NSW Planning Minister Pru Goward has flagged new planning rules for wind farms as she laments that wind turbines are turning regional areas into “industrial zones”
Goward, a noted opponent of wind farms who has tried to prevent the ACT government from funding wind farms in the region, is also trying to force Chinese project developer Goldwind to move 9 turbines at its Gullen Range wind farm near Crookwell (pictured).
The government is demanding the turbines be taken down and moved – in what would be a first – because they were not constructed where the planning approval allowed. Some were constructed 150m away from their approved siting.
Goward also flagged more investigations into the “health impacts” of wind turbines.

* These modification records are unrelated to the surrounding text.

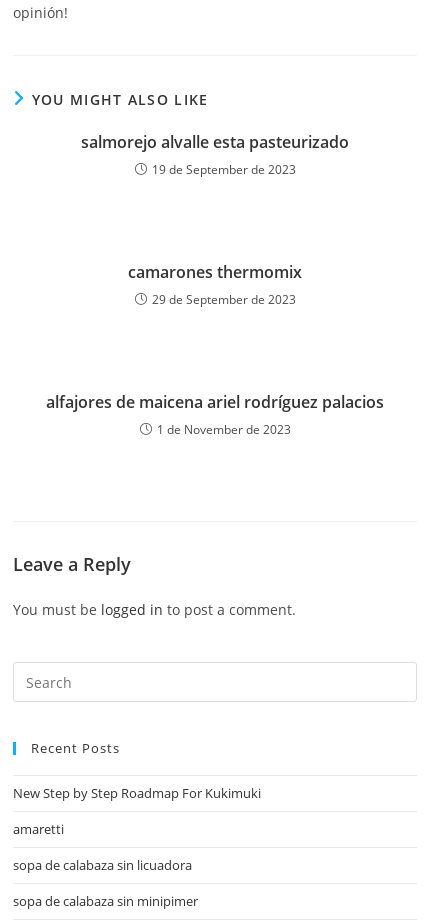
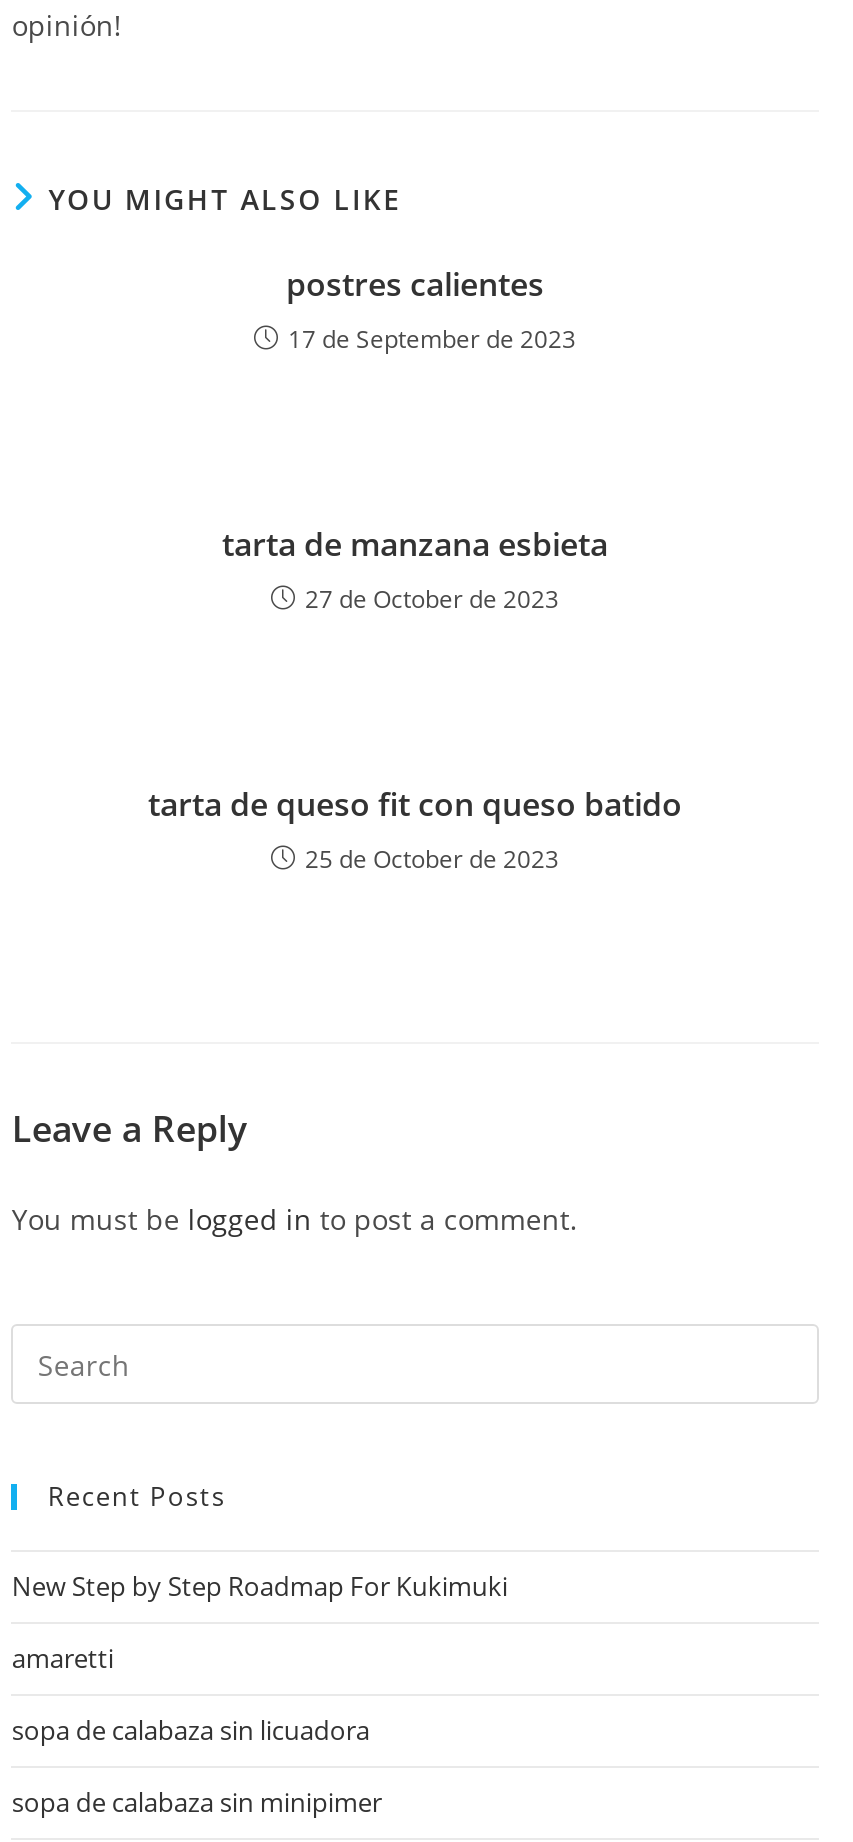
- salmorejo alvalle esta pasteurizado
- 19 de September de 2023
+ postres calientes
+ 17 de September de 2023

- camarones thermomix
- 29 de September de 2023
+ tarta de manzana esbieta
+ 27 de October de 2023

- alfajores de maicena ariel rodríguez palacios
- 1 de November de 2023
+ tarta de queso fit con queso batido
+ 25 de October de 2023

Goward made here comments in an interview with 2GB’s Alan Jones, himself a vigorous anti-wind (and anti-solar and anti CSG) campaigner, who has elicited Joe Hockey’s “utterly offensive” comment about wind turbines, and Tony Abbott’s complaint about the cost of renewables.
“You know how I feel about turbines, and they’re all through my electorate and I’m very conscious of the impact that they are having,” Goward said in her interview with Jones.
“And that is why we now have given the company (Goldwind) 21 days to do what is right and move at least nine that we recognise no Court could defend.” If the turbines are not moved, the NSW government says it intends to take legal action to force them to do so.
Jones, typically, railed against what he said were the “health impacts” of wind farms, saying they were dangerous to anyone living within 10kms of a turbine.
“There’s any amount of scientific evidence, that anyone within 10kms of wind turbines has health problems,” Jones said. “And there’s international scientific evidence, which your Department won’t present to you, which they ought to, that will dramatically prove that this is a public health disaster.”
Goward replied that she had asked health minister Jillian Skinner to investigate the health impacts of wind farms. “Jillian Skinner’s Department has been very involved in looking at that research,” she said.
“And we’ll have more to say about the future of wind farm development, particularly in regions where, as you say, there are lots of small land owners, who came to enjoy the landscape.
“We’re not talking about primary production, we’re talking about people who came for lifestyle reasons and they now find they’re region turned into an industrial zone.
“So that’s why the Department will now run the Community Consultation processes …”
As RenewEconomy noted earlier this week, it is the hatred of wind farms that is driving much of the Coalition’s push against the renewable energy target – at both the federal and the state level.